▸ **YOUR TASK**:
A line qualifies if it holds the string "discount". Copy every qualifying line from the records.

▸ **RECORDED DATA**:
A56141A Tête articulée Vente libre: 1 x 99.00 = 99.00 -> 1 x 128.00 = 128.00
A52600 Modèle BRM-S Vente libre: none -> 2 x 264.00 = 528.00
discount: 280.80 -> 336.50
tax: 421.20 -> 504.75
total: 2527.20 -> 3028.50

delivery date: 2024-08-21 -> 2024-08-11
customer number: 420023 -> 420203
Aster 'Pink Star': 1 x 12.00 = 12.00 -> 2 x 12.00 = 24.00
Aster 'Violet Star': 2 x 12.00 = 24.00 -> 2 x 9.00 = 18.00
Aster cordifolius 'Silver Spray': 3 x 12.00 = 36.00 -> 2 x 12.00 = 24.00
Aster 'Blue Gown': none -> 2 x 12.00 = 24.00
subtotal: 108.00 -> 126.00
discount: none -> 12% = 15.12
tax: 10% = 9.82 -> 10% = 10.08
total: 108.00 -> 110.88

--

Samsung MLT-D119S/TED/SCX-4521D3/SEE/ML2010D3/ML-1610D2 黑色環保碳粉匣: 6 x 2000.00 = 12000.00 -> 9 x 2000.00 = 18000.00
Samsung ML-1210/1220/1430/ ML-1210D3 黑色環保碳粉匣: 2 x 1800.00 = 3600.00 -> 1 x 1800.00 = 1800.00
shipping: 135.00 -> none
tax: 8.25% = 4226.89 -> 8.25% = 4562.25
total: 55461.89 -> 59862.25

▸ **OUTPUT OF THE TASK**:
discount: 280.80 -> 336.50
discount: none -> 12% = 15.12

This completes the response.